Data records section start

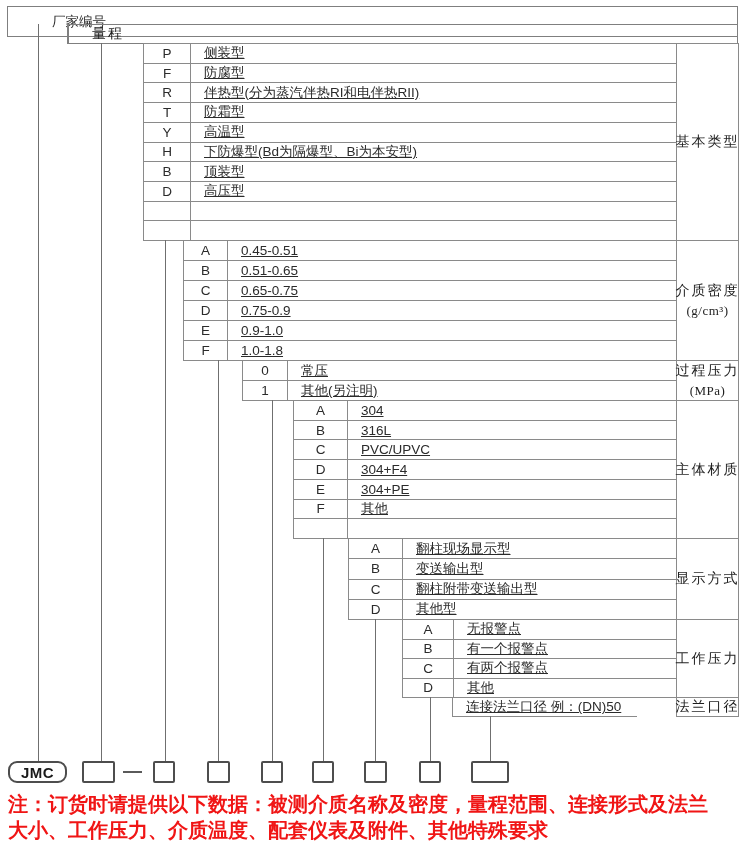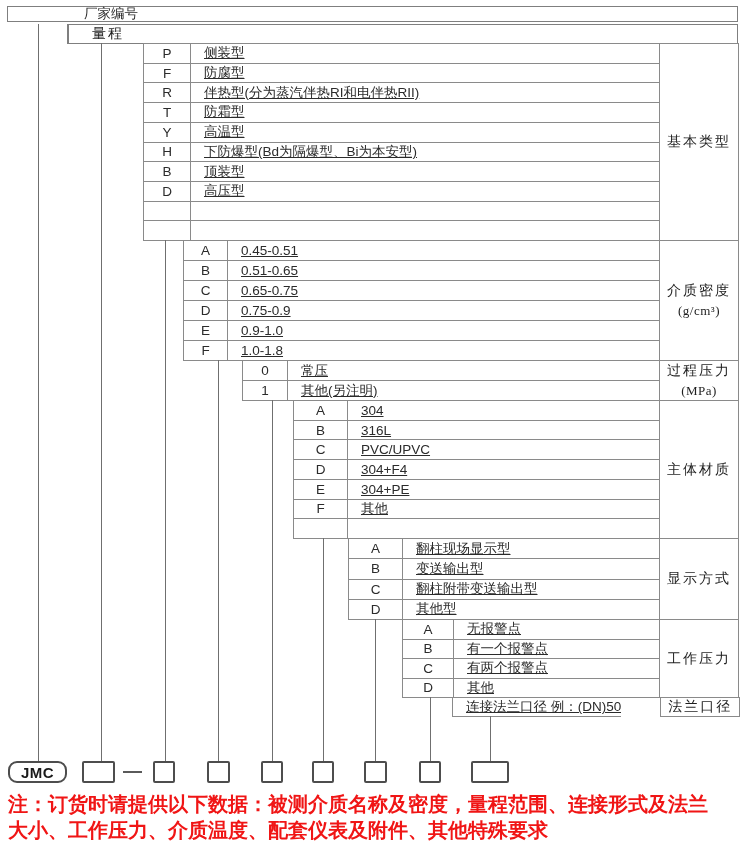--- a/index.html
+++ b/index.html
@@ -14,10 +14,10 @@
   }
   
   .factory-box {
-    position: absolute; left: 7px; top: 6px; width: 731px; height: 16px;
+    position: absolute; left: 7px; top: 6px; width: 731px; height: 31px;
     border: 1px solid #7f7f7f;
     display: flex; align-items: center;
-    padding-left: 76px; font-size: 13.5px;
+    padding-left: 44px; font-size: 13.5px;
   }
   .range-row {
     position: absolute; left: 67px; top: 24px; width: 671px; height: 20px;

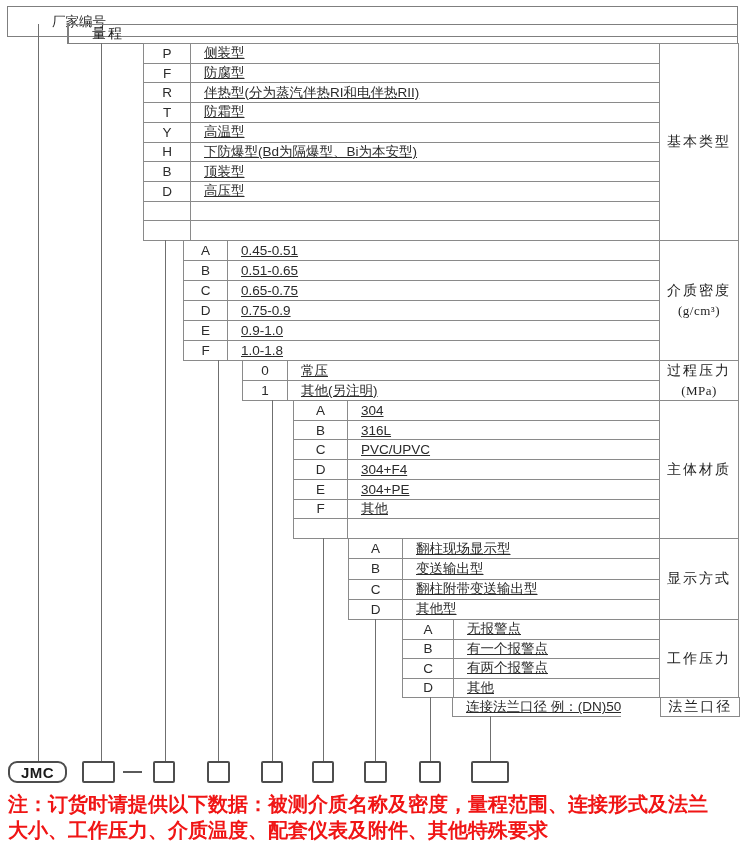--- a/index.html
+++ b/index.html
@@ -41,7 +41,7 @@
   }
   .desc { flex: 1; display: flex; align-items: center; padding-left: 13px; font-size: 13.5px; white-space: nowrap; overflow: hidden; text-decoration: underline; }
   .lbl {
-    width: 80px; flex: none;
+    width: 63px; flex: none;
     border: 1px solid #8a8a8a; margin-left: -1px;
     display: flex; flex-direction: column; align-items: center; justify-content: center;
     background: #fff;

Data records section end

*Problem:*
Reprint each of the records exactly and skip the images.

*Expected answer:*
--- a/index.html
+++ b/index.html
@@ -14,10 +14,10 @@
   }
   
   .factory-box {
-    position: absolute; left: 7px; top: 6px; width: 731px; height: 16px;
+    position: absolute; left: 7px; top: 6px; width: 731px; height: 31px;
     border: 1px solid #7f7f7f;
     display: flex; align-items: center;
-    padding-left: 76px; font-size: 13.5px;
+    padding-left: 44px; font-size: 13.5px;
   }
   .range-row {
     position: absolute; left: 67px; top: 24px; width: 671px; height: 20px;

--- a/index.html
+++ b/index.html
@@ -41,7 +41,7 @@
   }
   .desc { flex: 1; display: flex; align-items: center; padding-left: 13px; font-size: 13.5px; white-space: nowrap; overflow: hidden; text-decoration: underline; }
   .lbl {
-    width: 80px; flex: none;
+    width: 63px; flex: none;
     border: 1px solid #8a8a8a; margin-left: -1px;
     display: flex; flex-direction: column; align-items: center; justify-content: center;
     background: #fff;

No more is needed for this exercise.